The team showed that in the cells of DM2 patients, the DNA repeats (CCTG)n are translated into toxic nonsense proteins. Their formation leads to a chronic form of stress of endoplasmic reticulum (ER), a branched duct system as an extension of the nuclear membrane, which is where many proteins are folded. This ER Stress causes, in turn, chronic damage to the mitochondria, the energy powerhouse of the cells.

"Mitochondrial damage and ER stress in our cells are clear signals that something is wrong," comments, one of the senior authors, "this type of stress can definitely look like a viral infection and trigger an antiviral response”.

These "stressed mitochondria" release small amounts of DNA within the cell, which are then recognized as a danger signal by the innate immune system. This is because cGAMP synthase (cGAS), an important innate immune receptor for DNA, recognizes this mitochondrial DNA and thus triggers an alarm state in the host by inducing release of the key antiviral mediator, type I interferon. "That was our 'aha' moment," says the corresponding author of the publication. "We have identified a mechanism and a pathway that now open up new possibilities for targeted therapies of the disease."

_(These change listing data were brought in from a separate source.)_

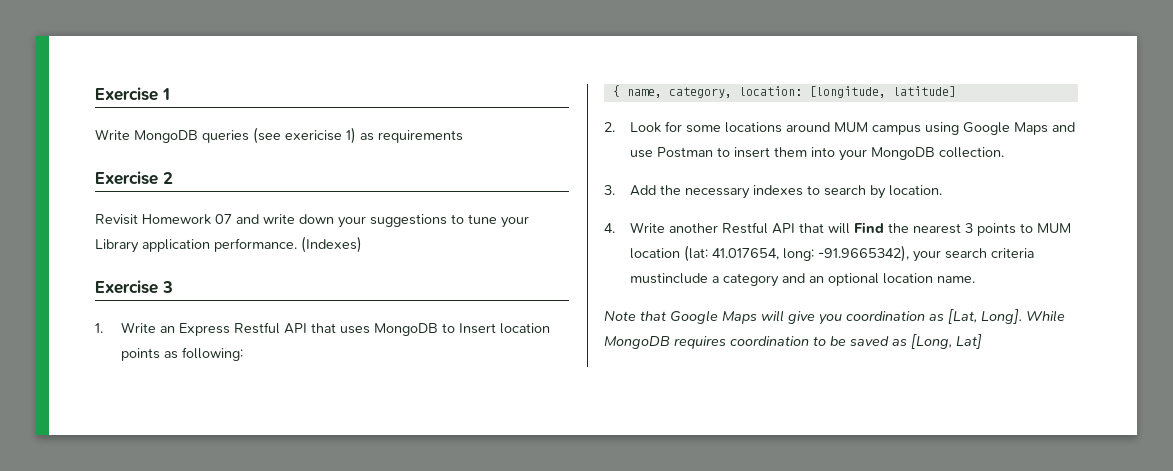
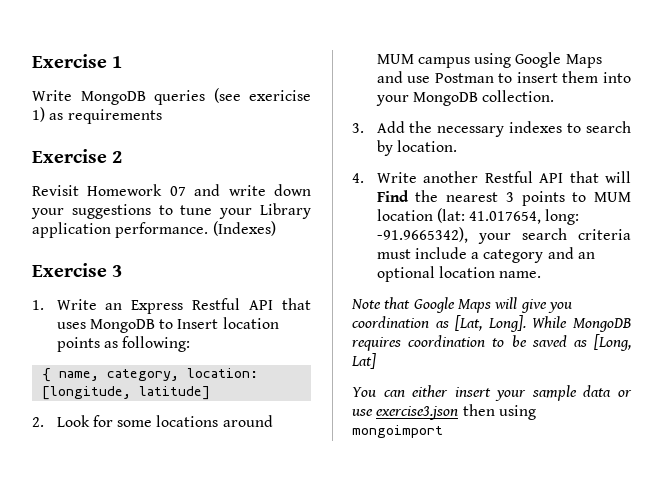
- 4. Write another Restful API that will Find the nearest 3 points to MUM location (lat: 41.017654, long: -91.9665342), your search criteria mustinclude a category and an optional location name.
+ 4. Write another Restful API that will Find the nearest 3 points to MUM location (lat: 41.017654, long: -91.9665342), your search criteria must include a category and an optional location name.
+ You can either insert your sample data or use exercise3.json then using mongoimport

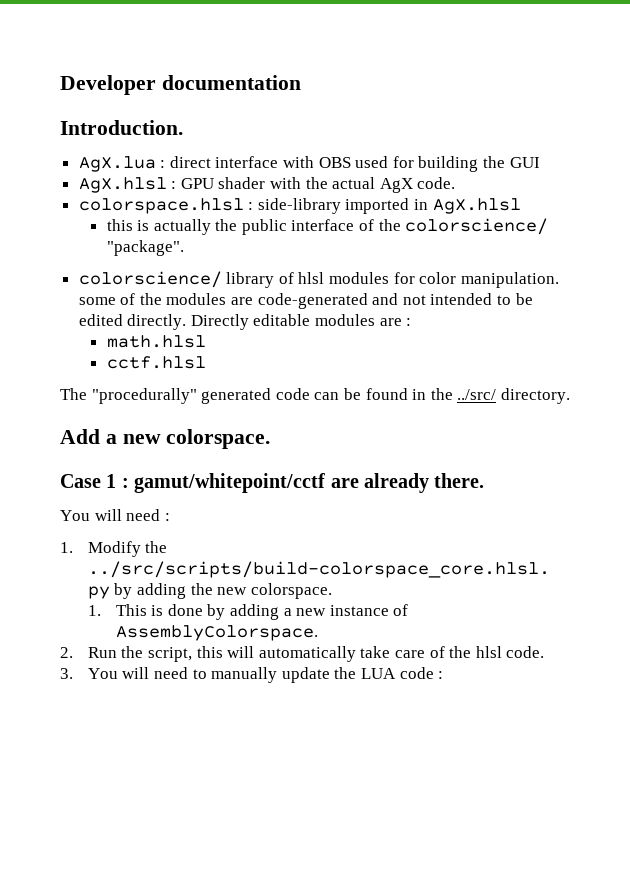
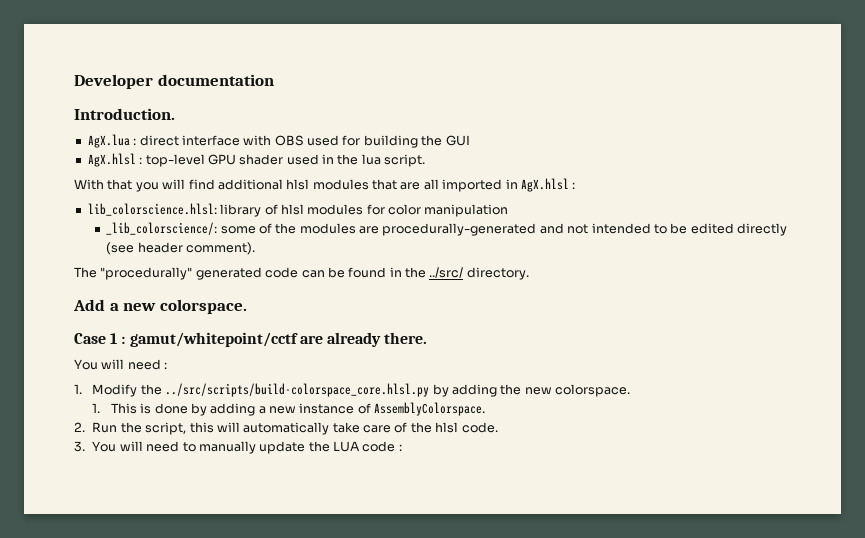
- AgX.hlsl : GPU shader with the actual AgX code.
- colorspace.hlsl : side-library imported in AgX.hlsl
- this is actually the public interface of the colorscience/ "package".
- colorscience/ library of hlsl modules for color manipulation. some of the modules are code-generated and not intended to be edited directly. Directly editable modules are :
- math.hlsl
- cctf.hlsl
+ AgX.hlsl : top-level GPU shader used in the lua script.
+ With that you will find additional hlsl modules that are all imported in AgX.hlsl :
+ lib_colorscience.hlsl: library of hlsl modules for color manipulation
+ _lib_colorscience/: some of the modules are procedurally-generated and not intended to be edited directly (see header comment).

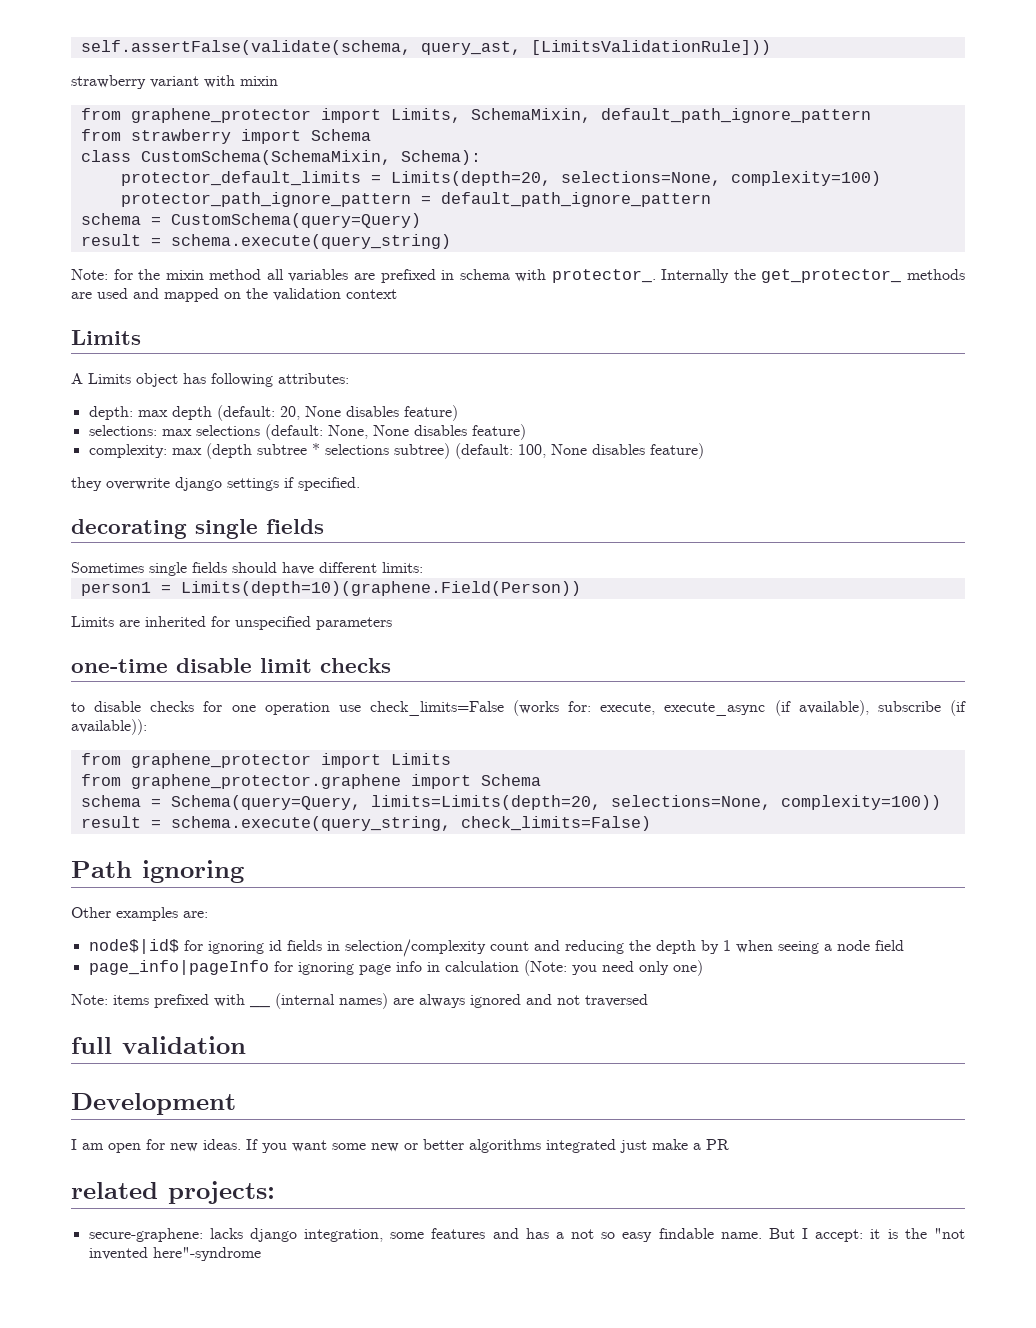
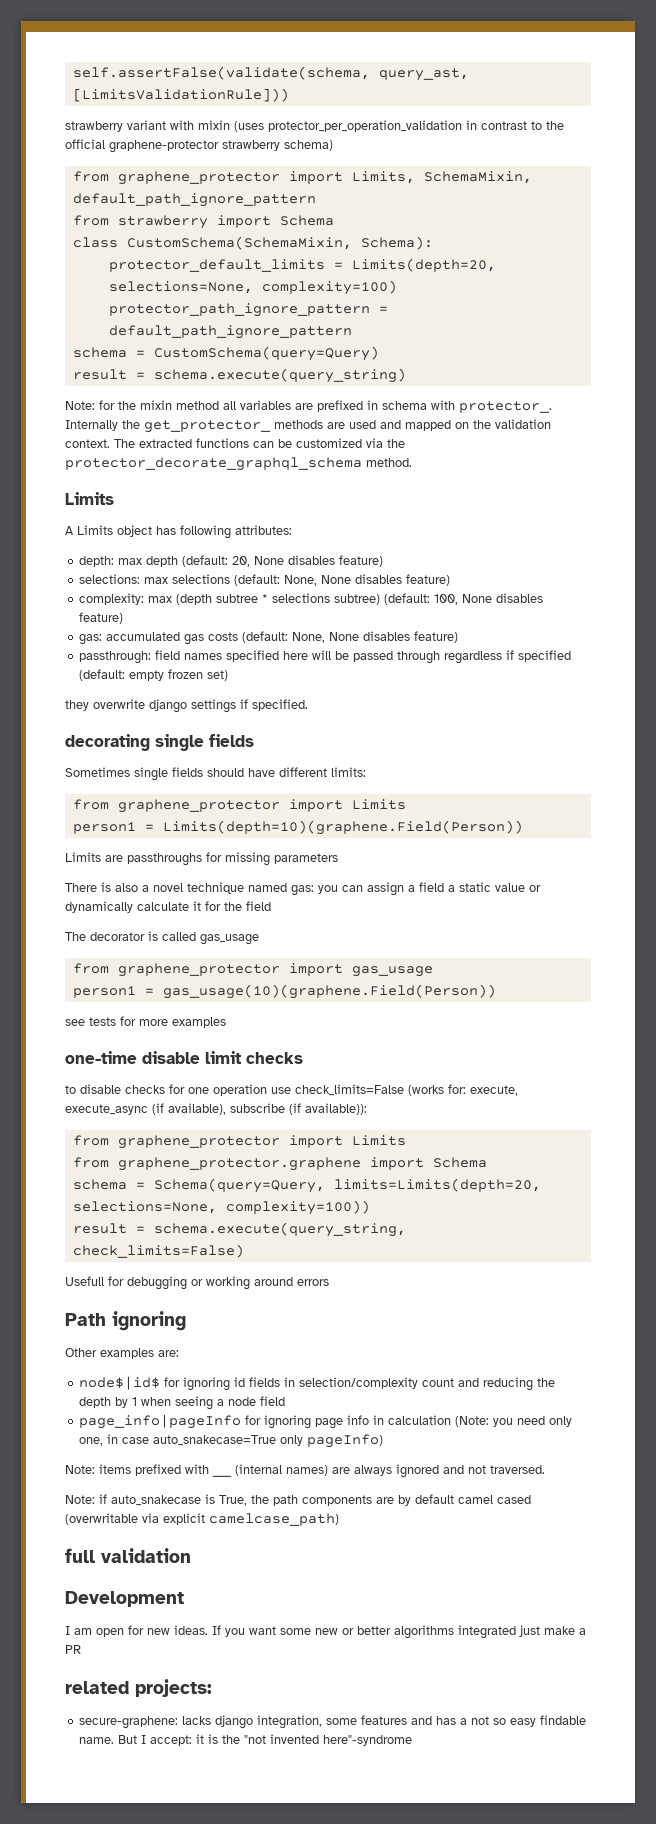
- strawberry variant with mixin
+ strawberry variant with mixin (uses protector_per_operation_validation in contrast to the official graphene-protector strawberry schema)
- Internally the get_protector_ methods are used and mapped on the validation context
+ Internally the get_protector_ methods are used and mapped on the validation context. The extracted functions can be customized via the protector_decorate_graphql_schema method.
+ gas: accumulated gas costs (default: None, None disables feature)
+ passthrough: field names specified here will be passed through regardless if specified (default: empty frozen set)
  Sometimes single fields should have different limits:
+ from graphene_protector import Limits
- Limits are inherited for unspecified parameters
+ Limits are passthroughs for missing parameters
+ There is also a novel technique named gas: you can assign a field a static value or dynamically calculate it for the field
+ The decorator is called gas_usage
+ from graphene_protector import gas_usage
+ person1 = gas_usage(10)(graphene.Field(Person))
+ see tests for more examples
+ Usefull for debugging or working around errors
- page_info|pageInfo for ignoring page info in calculation (Note: you need only one)
+ page_info|pageInfo for ignoring page info in calculation (Note: you need only one, in case auto_snakecase=True only pageInfo)
- Note: items prefixed with __ (internal names) are always ignored and not traversed
+ Note: items prefixed with __ (internal names) are always ignored and not traversed.
+ Note: if auto_snakecase is True, the path components are by default camel cased (overwritable via explicit camelcase_path)

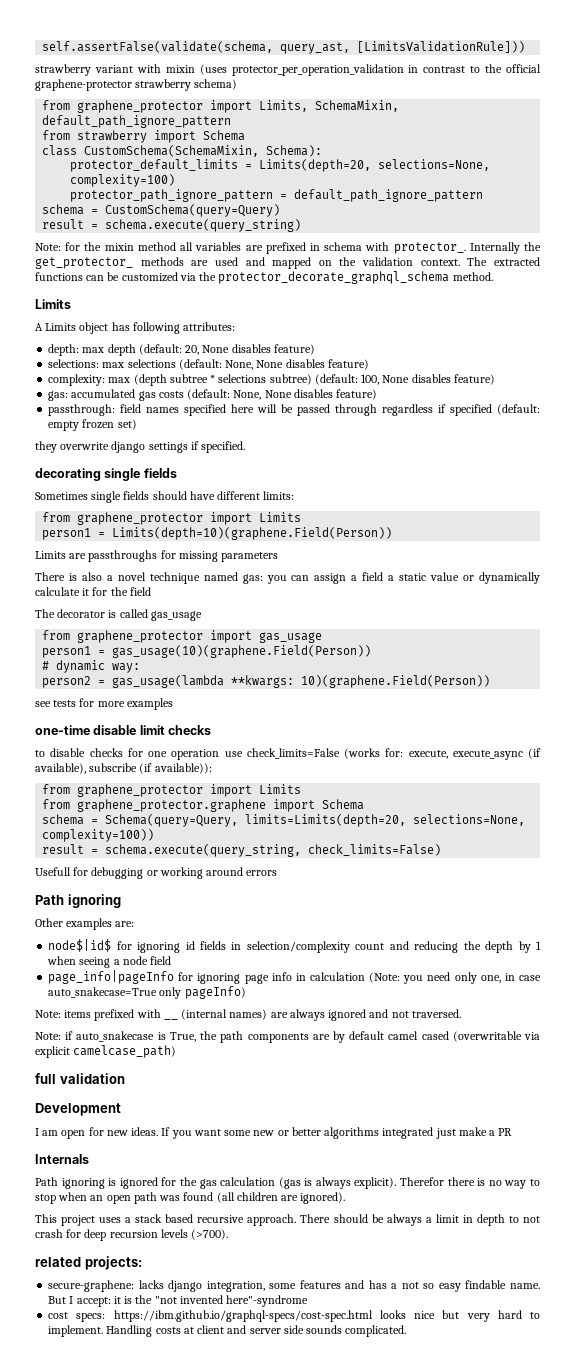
+ # dynamic way:
+ person2 = gas_usage(lambda **kwargs: 10)(graphene.Field(Person))
+ Internals
+ Path ignoring is ignored for the gas calculation (gas is always explicit). Therefor there is no way to stop when an open path was found (all children are ignored).
+ This project uses a stack based recursive approach. There should be always a limit in depth to not crash for deep recursion levels (>700).
+ cost specs: https://ibm.github.io/graphql-specs/cost-spec.html looks nice but very hard to implement. Handling costs at client and server side sounds complicated.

These important findings offer new potential therapeutic targets to suppress the development of the autoimmune disease in these patients. "Our data provides an important rationale for inhibiting cGAS and the type I interferon pathway in myotonic dystrophy 2," comments Prof. Bartok. "It is very exciting to see how the results of our basic research could potentially improve the care of these patients," concludes the author.